- I’ve always enjoyed to talk with WW2 veterans, especially with former POWs. Each WW2 veteran has an unique story of his war experience. I don’t know the total number of the Romanian POWs in Russia and I also don’t know how many of them returned back home after WW2 ended. Back in Romania years ago I could speak with some WW2 veterans who had been POWs in Russia. This is their story.
— My mother’s uncle was in 1941 a lieutenant in the Romanian cavalry. He told me he had been wounded in the shoulder from a close range by a pistol bullet fired by a Russian soldier. He was POW in Russia, he returned home after WW2 and he died in 1988. He never complained about the Russians, saying he had had a good medical care and his wound did heal very well.
— I had a friend and his father had been a truck driver during WW2. He had been taken prisonier by the Russians in August 1944 during a battle west of the Romanian town of Jassy [Iasi] at “Podul-Iloaiei”. He came back with no problems after 1945.
— I used to know back in Romania an old guy of German origin. During WW2 he had been POW in Russia and forced to work in a coal mine in Dombas. He lost one lung working hard in that place.
— Many times I spoke with a former infantry lieutenant who had been POW in Siberia for a few years. This WW2 veteran lived in Craiova. According with him, in that frozen camp from Siberia there were no guards because it was no place to escape from there. The POWs were working cutting wood. Who was able to work received enough food to survive. Who was ill could not work and received less food and that was sure death. During the winter months [from October to April] nobody in that camp burried the dead bodies, it was much too cold to do it. After WW2 he came back all right in Romania.
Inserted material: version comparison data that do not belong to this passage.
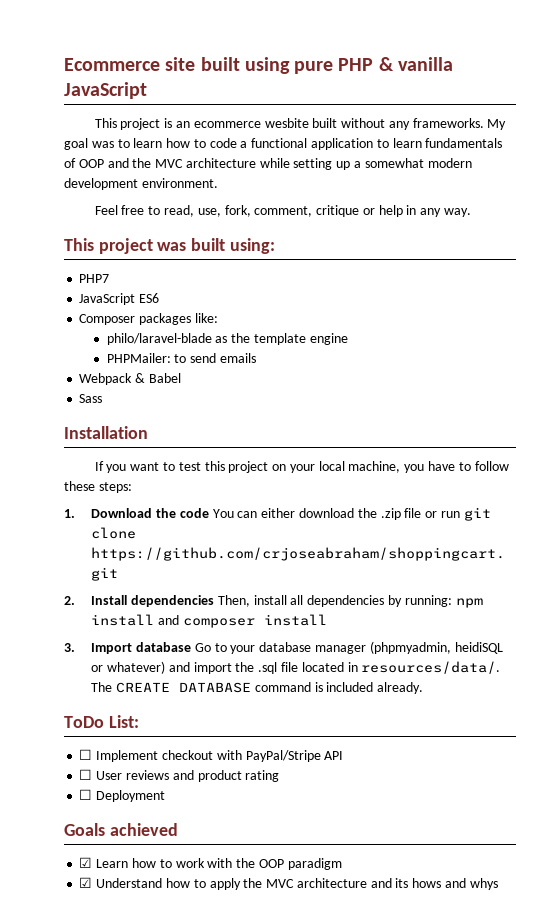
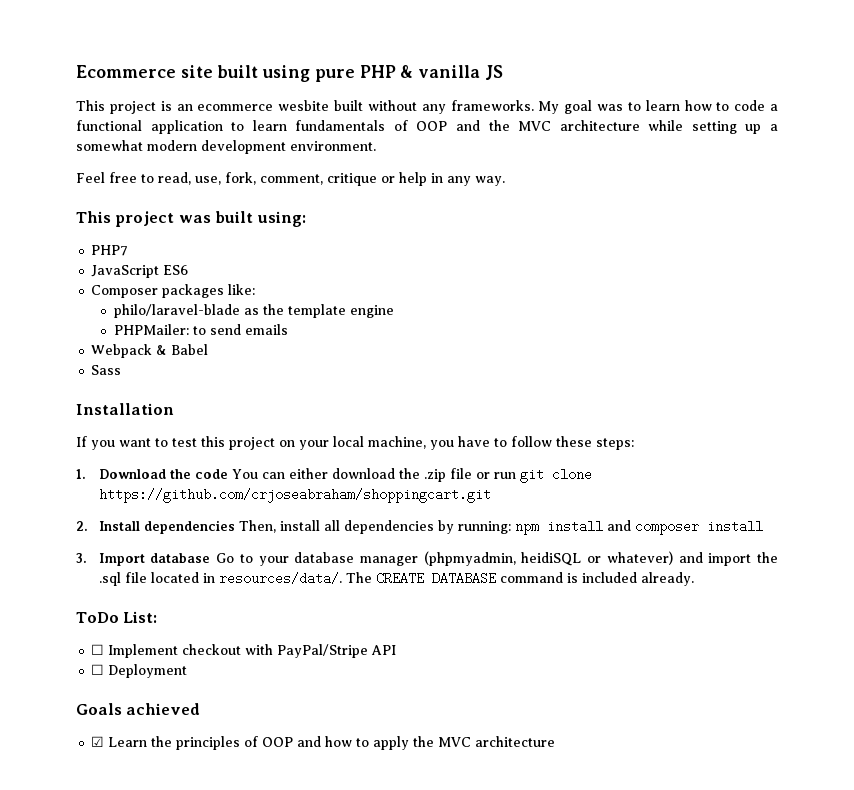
- Ecommerce site built using pure PHP & vanilla JavaScript
+ Ecommerce site built using pure PHP & vanilla JS
- ☐ User reviews and product rating
- ☑ Learn how to work with the OOP paradigm
- ☑ Understand how to apply the MVC architecture and its hows and whys
+ ☑ Learn the principles of OOP and how to apply the MVC architecture

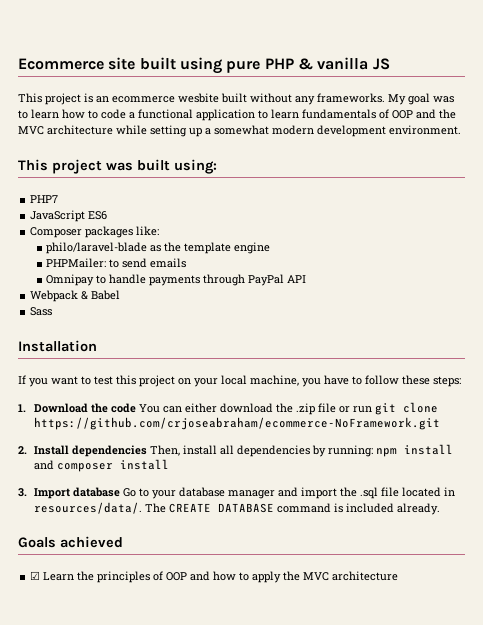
- Feel free to read, use, fork, comment, critique or help in any way.
+ Omnipay to handle payments through PayPal API
- 1. Download the code You can either download the .zip file or run git clone https://github.com/crjoseabraham/shoppingcart.git
+ 1. Download the code You can either download the .zip file or run git clone https://github.com/crjoseabraham/ecommerce-NoFramework.git
- 3. Import database Go to your database manager (phpmyadmin, heidiSQL or whatever) and import the .sql file located in resources/data/.
+ 3. Import database Go to your database manager and import the .sql file located in resources/data/.
- ToDo List:
- ☐ Implement checkout with PayPal/Stripe API
- ☐ Deployment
— My mother knew a lady who was a taylor. Her father had also been a POW in Russia during WW2. The guy had been very lucky because he could speak Russian very well and he was a carpenter. The Russian trusted him enough to let him to go many times with furniture in town, not far from the POW camp. He even had a child with a Russian widow.
— All the former Romanian POWs in Russia told me the same thing: “The earlier during the war somebody became a POW in Russia, the harder life that POW had”. It looks like after they were released from the Russian camps, the former Romanian POWs were for a short period of time in some “transit-camps” located on Romanian soil. Some of them were not released and were sent directly to a Romanian prison. -
– NOTE: Some Romanian POWs from Russia were “convinced” to fight against the German troops and this is the way the Russians raised by the end of 1943 the “Tudor Vladimirescu” division. This Romanian division remained even after August 23rd 1944 under Soviet command. This division was armed only with Soviet weapons.
— If somebody else can give more info about the Romanian POWs from the Soviet Union, I’ll be happy to hear about it.